/---

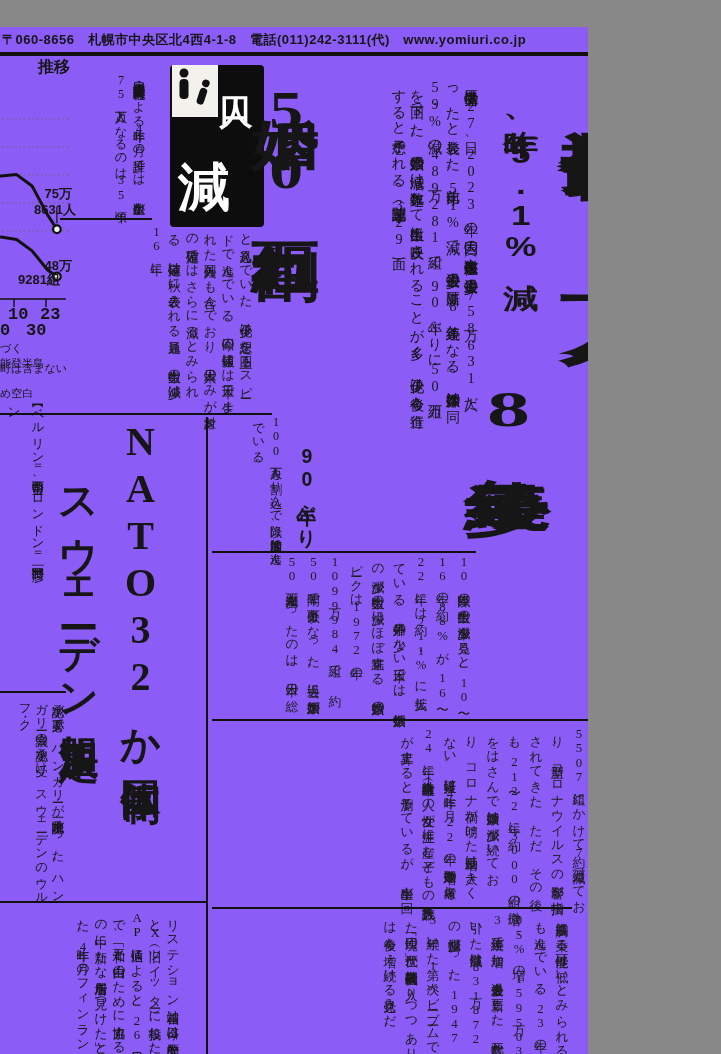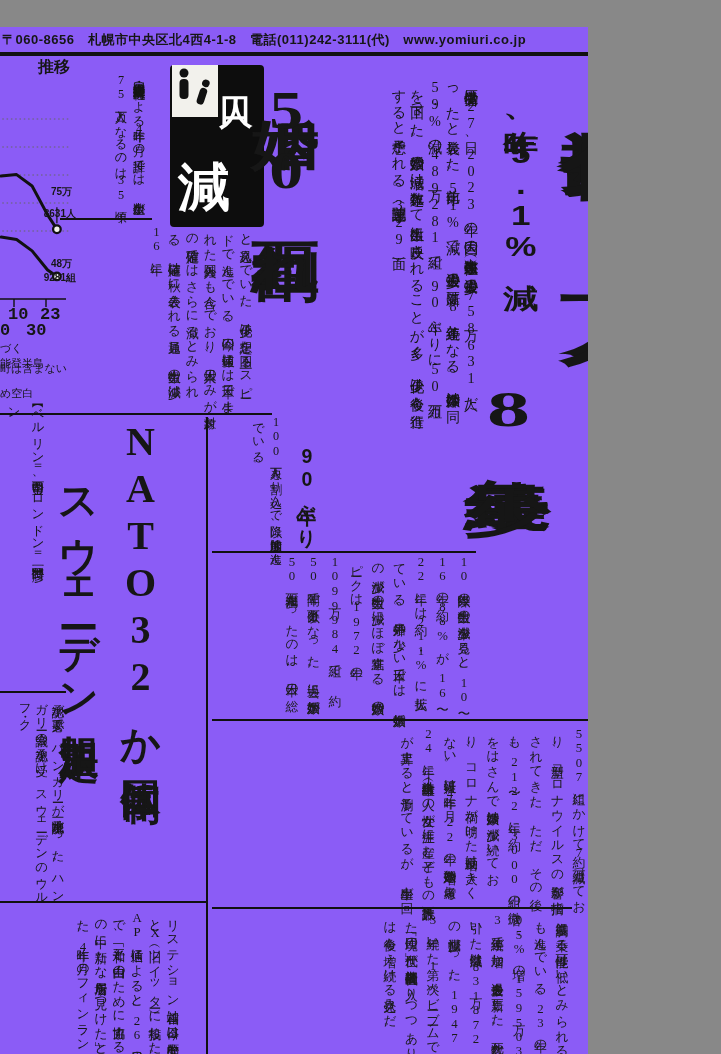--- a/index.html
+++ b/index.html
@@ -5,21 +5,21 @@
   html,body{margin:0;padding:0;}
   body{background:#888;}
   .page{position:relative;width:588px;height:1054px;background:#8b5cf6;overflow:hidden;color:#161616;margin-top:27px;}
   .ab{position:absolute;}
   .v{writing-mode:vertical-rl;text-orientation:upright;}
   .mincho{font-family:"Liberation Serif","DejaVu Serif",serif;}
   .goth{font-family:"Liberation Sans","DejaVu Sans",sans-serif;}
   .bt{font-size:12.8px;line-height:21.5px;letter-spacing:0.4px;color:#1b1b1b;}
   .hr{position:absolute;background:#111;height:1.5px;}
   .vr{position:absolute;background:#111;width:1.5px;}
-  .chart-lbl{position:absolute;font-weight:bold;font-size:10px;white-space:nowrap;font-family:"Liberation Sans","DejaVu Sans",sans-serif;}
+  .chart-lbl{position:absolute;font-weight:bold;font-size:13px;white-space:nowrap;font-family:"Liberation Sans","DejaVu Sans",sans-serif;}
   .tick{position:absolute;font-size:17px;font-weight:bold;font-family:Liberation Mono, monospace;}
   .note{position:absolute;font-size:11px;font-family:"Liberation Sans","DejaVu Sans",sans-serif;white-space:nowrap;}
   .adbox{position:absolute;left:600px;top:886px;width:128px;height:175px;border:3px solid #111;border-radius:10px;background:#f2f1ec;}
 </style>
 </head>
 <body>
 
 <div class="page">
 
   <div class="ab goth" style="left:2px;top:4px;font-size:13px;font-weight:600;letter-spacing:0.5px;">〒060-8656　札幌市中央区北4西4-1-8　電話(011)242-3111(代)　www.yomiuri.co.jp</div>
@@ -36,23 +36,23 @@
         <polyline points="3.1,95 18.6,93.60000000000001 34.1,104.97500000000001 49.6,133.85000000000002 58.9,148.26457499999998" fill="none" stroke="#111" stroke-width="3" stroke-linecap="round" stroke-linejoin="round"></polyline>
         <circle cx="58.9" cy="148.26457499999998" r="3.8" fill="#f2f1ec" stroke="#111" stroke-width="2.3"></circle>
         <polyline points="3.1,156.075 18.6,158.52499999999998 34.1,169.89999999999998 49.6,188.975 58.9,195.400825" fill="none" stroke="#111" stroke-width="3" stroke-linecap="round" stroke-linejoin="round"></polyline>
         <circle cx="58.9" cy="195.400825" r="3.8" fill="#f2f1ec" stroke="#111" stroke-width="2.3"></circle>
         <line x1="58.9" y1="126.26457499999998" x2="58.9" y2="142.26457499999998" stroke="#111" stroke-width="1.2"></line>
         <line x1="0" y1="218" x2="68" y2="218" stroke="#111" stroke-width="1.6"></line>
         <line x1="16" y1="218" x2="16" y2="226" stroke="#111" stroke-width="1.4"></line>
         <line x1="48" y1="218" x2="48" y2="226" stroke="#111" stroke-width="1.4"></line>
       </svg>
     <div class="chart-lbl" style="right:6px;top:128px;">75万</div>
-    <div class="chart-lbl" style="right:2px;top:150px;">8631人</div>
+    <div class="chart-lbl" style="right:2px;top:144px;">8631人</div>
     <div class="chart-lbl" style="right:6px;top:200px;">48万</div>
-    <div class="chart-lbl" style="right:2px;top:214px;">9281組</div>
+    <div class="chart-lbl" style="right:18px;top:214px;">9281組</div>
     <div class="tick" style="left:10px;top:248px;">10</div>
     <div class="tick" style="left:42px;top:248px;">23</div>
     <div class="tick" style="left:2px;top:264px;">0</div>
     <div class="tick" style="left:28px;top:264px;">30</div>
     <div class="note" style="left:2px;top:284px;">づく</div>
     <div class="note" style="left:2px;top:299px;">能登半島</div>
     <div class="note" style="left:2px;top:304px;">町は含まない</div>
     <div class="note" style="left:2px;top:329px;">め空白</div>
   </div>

\---
/---

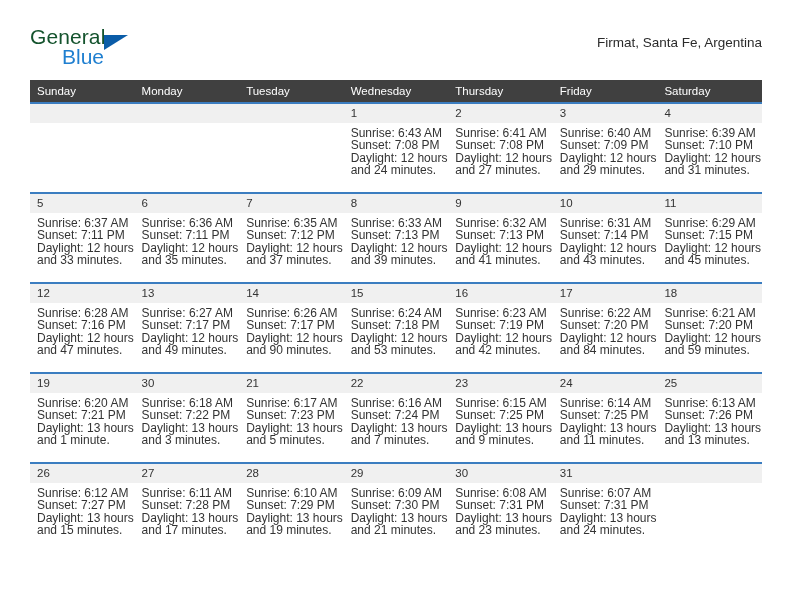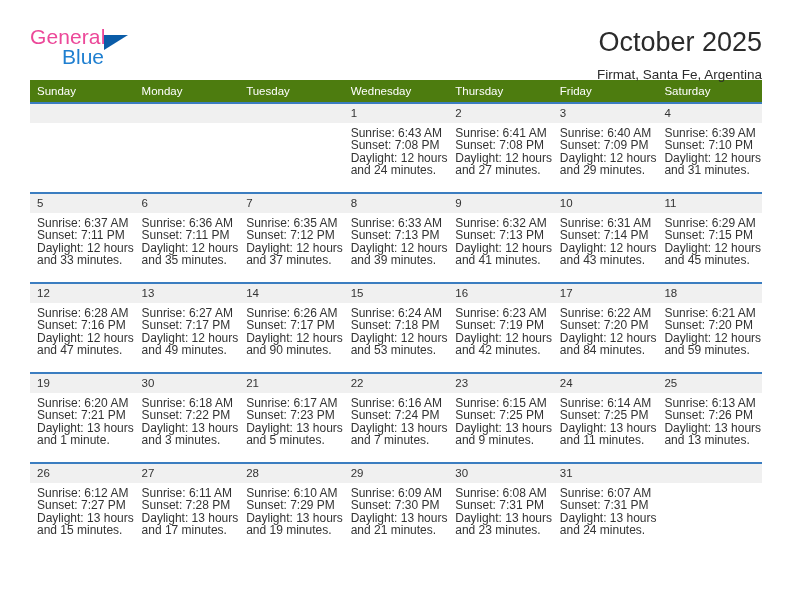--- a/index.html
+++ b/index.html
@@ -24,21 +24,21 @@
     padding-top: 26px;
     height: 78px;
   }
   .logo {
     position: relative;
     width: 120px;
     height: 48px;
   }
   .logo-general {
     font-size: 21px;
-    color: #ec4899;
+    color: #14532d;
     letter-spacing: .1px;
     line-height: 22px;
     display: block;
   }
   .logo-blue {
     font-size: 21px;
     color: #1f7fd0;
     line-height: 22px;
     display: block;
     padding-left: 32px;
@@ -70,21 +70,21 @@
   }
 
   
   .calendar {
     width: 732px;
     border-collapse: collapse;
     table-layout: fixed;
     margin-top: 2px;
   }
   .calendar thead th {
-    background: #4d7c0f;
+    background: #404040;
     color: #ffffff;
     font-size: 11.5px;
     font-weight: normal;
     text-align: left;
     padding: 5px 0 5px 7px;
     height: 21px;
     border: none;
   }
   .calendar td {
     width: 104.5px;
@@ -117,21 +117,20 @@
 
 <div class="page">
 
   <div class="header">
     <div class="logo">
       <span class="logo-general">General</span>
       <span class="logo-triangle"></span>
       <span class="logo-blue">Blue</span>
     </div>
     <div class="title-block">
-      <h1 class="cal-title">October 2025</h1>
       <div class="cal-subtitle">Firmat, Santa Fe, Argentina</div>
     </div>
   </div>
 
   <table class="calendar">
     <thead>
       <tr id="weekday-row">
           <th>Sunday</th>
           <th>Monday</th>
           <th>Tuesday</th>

\---
/---

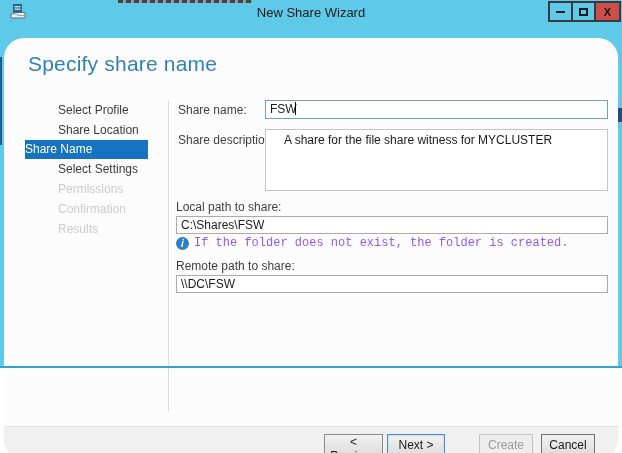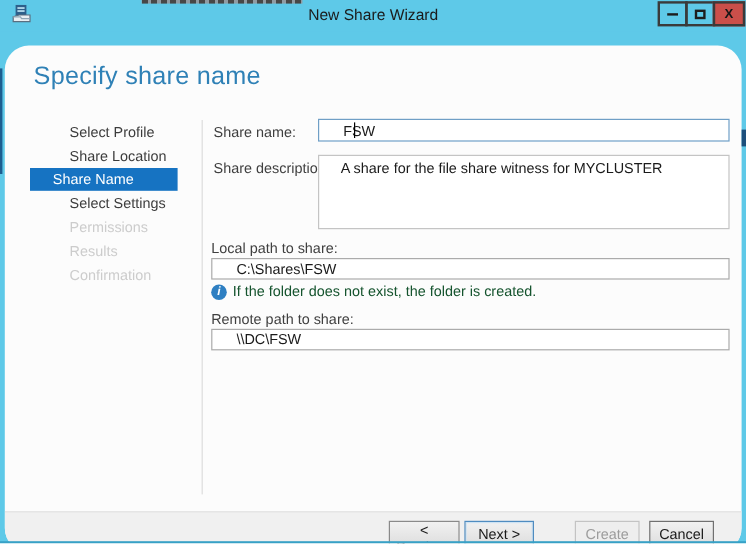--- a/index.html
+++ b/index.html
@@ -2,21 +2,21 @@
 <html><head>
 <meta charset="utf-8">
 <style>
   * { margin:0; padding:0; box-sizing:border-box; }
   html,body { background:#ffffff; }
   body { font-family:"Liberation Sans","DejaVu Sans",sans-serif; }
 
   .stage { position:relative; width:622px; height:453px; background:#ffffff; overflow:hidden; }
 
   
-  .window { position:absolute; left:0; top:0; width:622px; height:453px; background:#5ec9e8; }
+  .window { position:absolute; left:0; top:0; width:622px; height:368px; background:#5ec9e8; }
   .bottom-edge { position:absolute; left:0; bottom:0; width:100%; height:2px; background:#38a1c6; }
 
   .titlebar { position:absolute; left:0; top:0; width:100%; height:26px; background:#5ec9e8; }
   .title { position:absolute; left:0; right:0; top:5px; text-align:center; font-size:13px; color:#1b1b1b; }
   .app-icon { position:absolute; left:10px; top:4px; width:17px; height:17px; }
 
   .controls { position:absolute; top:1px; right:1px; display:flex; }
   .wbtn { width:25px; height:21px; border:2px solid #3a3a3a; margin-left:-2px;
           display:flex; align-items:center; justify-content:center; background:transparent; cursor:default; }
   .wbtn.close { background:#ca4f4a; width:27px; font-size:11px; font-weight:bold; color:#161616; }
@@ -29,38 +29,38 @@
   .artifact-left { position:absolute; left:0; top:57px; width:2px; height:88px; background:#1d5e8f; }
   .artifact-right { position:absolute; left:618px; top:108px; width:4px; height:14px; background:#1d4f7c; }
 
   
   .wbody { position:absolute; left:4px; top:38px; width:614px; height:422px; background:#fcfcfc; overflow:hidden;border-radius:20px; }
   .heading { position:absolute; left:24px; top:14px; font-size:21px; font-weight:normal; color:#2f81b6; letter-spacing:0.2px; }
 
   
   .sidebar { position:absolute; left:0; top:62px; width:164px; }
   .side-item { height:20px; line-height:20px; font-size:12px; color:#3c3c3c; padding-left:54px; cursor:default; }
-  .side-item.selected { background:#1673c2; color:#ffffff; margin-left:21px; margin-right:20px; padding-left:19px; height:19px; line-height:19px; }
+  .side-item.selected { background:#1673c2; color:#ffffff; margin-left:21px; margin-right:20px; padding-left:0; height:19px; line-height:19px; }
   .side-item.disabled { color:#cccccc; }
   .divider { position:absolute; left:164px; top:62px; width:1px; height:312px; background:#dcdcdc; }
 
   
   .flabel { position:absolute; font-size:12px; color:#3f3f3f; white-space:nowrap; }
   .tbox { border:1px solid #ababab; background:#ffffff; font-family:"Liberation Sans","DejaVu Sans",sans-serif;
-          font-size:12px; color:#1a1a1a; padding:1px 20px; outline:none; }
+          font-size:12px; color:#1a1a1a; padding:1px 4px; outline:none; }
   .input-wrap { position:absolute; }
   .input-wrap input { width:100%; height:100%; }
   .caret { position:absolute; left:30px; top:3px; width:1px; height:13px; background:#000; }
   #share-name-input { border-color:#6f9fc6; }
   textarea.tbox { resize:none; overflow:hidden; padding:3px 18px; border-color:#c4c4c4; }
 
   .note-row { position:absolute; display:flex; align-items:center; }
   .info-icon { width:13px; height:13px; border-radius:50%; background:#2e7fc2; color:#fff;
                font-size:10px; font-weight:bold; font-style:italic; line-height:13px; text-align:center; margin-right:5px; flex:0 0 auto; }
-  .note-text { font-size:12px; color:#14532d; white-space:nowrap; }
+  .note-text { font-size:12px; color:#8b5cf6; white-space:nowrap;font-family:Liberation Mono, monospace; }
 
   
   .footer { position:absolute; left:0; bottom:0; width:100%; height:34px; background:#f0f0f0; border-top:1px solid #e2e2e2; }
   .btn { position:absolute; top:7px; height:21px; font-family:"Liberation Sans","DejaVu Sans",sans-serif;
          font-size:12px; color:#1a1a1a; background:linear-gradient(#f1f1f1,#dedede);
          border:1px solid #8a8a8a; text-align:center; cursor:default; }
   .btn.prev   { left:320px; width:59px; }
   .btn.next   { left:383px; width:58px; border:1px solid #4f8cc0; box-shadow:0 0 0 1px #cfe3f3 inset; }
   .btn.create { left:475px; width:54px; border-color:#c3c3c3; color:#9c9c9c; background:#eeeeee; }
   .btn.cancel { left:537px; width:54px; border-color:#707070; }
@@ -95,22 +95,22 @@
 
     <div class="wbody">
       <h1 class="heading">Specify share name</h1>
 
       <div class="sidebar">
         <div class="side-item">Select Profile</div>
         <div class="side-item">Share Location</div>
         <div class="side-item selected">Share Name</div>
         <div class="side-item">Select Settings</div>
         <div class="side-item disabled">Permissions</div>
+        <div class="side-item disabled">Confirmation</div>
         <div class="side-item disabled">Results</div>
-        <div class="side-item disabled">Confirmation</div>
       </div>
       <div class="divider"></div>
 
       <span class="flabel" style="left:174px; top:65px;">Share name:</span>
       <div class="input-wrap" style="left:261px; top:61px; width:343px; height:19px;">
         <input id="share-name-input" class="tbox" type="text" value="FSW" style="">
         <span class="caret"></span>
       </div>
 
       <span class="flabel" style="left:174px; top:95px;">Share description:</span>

\---

> Action item: Give the exact lines, and only those, from the line containing "padding-top: 26px;" through the line containing "border: none;" in the entries above.

> Exercise answer:
     padding-top: 26px;
     height: 78px;
   }
   .logo {
     position: relative;
     width: 120px;
     height: 48px;
   }
   .logo-general {
     font-size: 21px;
-    color: #ec4899;
+    color: #14532d;
     letter-spacing: .1px;
     line-height: 22px;
     display: block;
   }
   .logo-blue {
     font-size: 21px;
     color: #1f7fd0;
     line-height: 22px;
     display: block;
     padding-left: 32px;
@@ -70,21 +70,21 @@
   }
 
   
   .calendar {
     width: 732px;
     border-collapse: collapse;
     table-layout: fixed;
     margin-top: 2px;
   }
   .calendar thead th {
-    background: #4d7c0f;
+    background: #404040;
     color: #ffffff;
     font-size: 11.5px;
     font-weight: normal;
     text-align: left;
     padding: 5px 0 5px 7px;
     height: 21px;
     border: none;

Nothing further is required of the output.